Le Haut-Commissaire des Nations unies aux droits de l’homme a lancé, vendredi, un appel pressant à la communauté internationale pour qu’elle intervienne sans délai au Soudan du Sud, qu’il estime menacé par une possible « reprise d’une guerre civile généralisée ».
« Il est impératif d’agir rapidement afin de préserver l’accord de paix, d’éviter la désintégration du pays et d’enrayer les cycles de représailles susceptibles de raviver un conflit à grande échelle », a déclaré Volker Türk devant le Conseil des droits de l’homme des Nations unies, réuni à Genève.
Depuis son indépendance en 2011, le Soudan du Sud demeure fragilisé par des années de guerre, une pauvreté endémique et une corruption généralisée. Ces dernières semaines, les affrontements se sont intensifiés entre les forces fidèles au président Salva Kiir et des milices proches de son rival historique, Riek Machar, assigné à résidence depuis plusieurs mois.

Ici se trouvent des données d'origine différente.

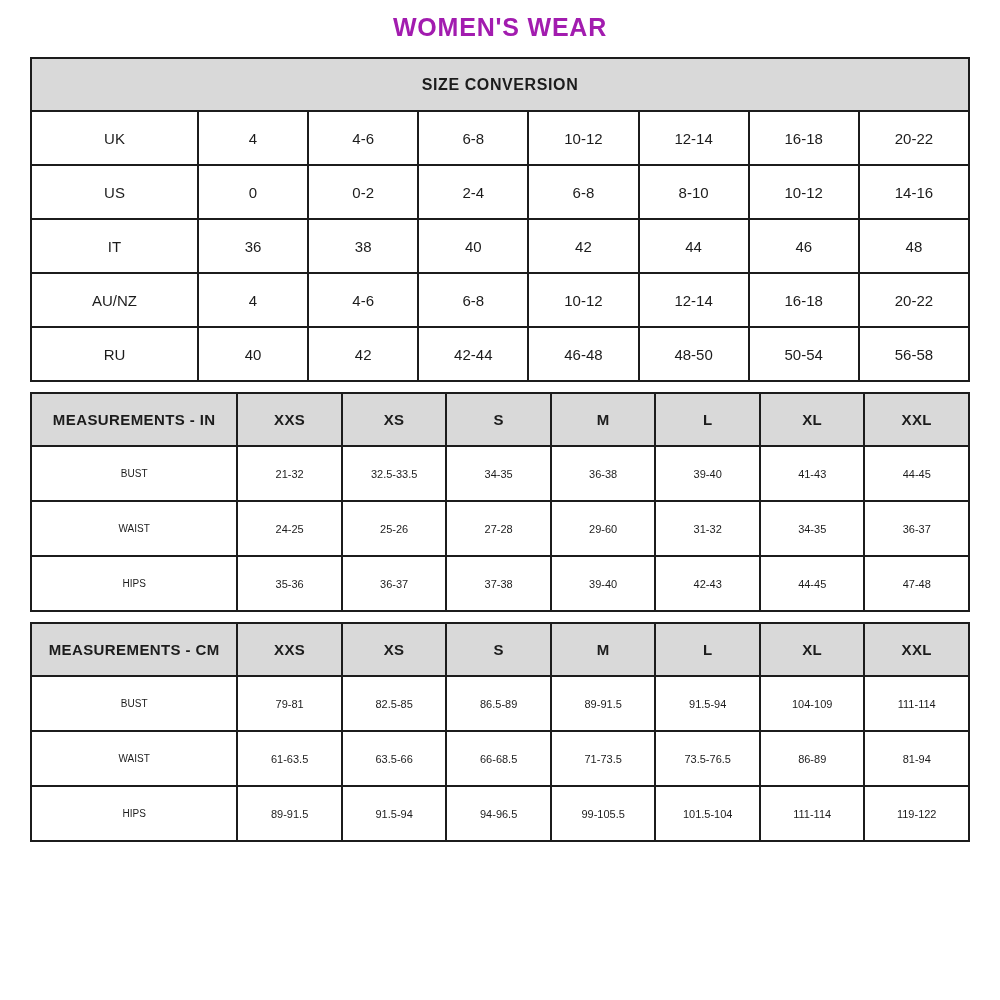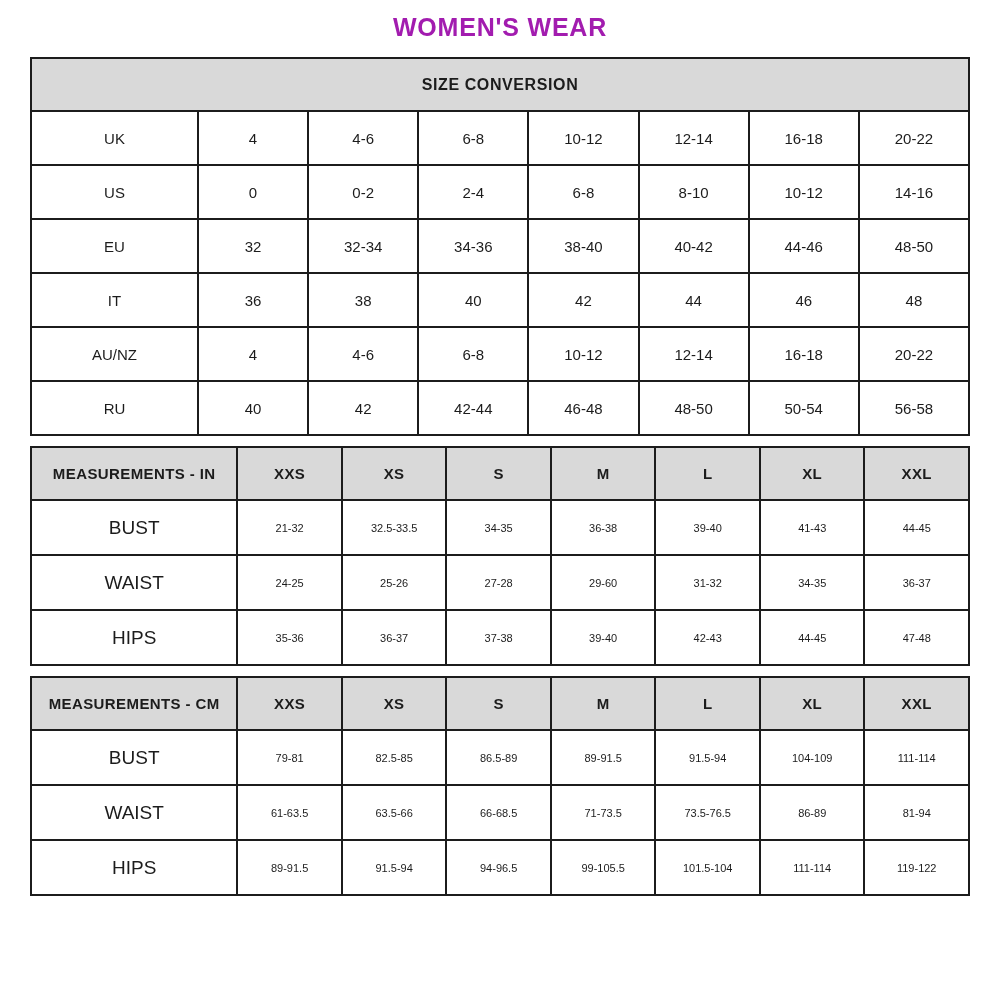--- a/index.html
+++ b/index.html
@@ -107,16 +107,6 @@
           <td class="value-cell">14-16</td>
         </tr>
         <tr>
-          <td class="label-cell">EU</td>
-          <td class="value-cell">32</td>
-          <td class="value-cell">32-34</td>
-          <td class="value-cell">34-36</td>
-          <td class="value-cell">38-40</td>
-          <td class="value-cell">40-42</td>
-          <td class="value-cell">44-46</td>
-          <td class="value-cell">48-50</td>
-        </tr>
-        <tr>
           <td class="label-cell">IT</td>
           <td class="value-cell">36</td>
           <td class="value-cell">38</td>

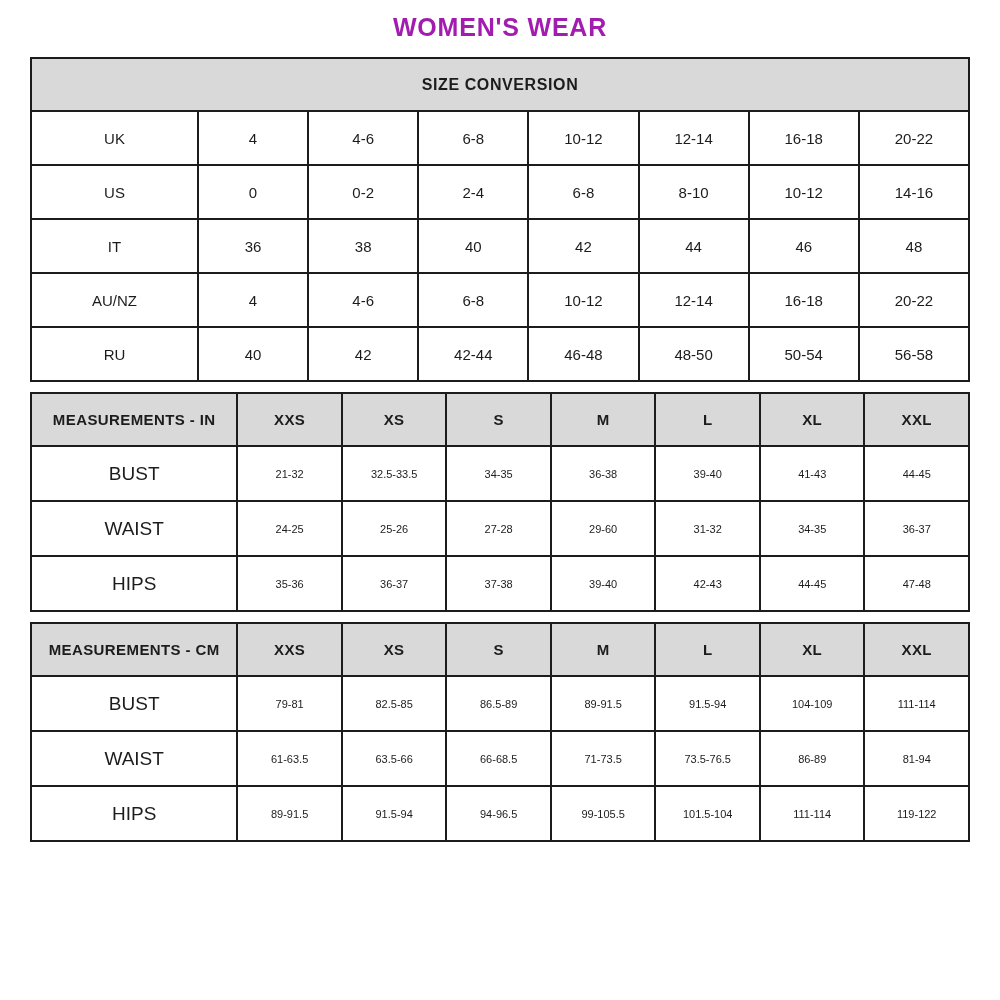--- a/index.html
+++ b/index.html
@@ -60,7 +60,7 @@
     letter-spacing: 0.4px;
   }
   .t23 tbody td { height: 53px; font-size: 11px; }
-  .t23 tbody td.label-cell { font-size: 19px; }
+  .t23 tbody td.label-cell { font-size: 10px; }
 </style>
 </head>
 <body>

En janvier, le Haut-Commissariat a recensé 189 civils tués et de nombreux blessés, les violations des droits humains ayant progressé de 45 % par rapport au mois précédent, a précisé M. Türk. Il s’est dit « horrifié » par l’attaque perpétrée samedi contre des civils dans le comté d’Ayod, l’un des épicentres des combats dans le nord de l’État de Jonglei. Selon l’opposition, les forces gouvernementales y auraient commis un « massacre ».
D’après des témoignages recueillis par les équipes onusiennes, des soldats auraient ordonné aux habitants de se regrouper avant d’ouvrir le feu, tuant 21 civils non armés, dont des femmes et des enfants. Un enregistrement audio authentifié par la mission de l’ONU ferait également état d’un haut responsable militaire exhortant ses troupes à ne faire aucun cadeau et à détruire habitations, bétail et biens civils.
Le Haut-Commissaire a mis en garde contre les discours de haine et les incitations à la violence, rappelant qu’ils peuvent constituer des crimes internationaux, en particulier dans un contexte de conflit armé. Les auteurs de tels actes s’exposent à des poursuites en vertu du droit international, a-t-il averti.
Il a en outre souligné que le pays est devenu extrêmement dangereux pour les travailleurs humanitaires. En 2025, 350 attaques visant le personnel et les installations humanitaires ont été enregistrées, soit une hausse de plus d’un tiers par rapport à l’année précédente. « Le suivi des droits humains agit comme un système d’alerte précoce. Et pour le Soudan du Sud, ce système est désormais au rouge », a conclu M. Türk.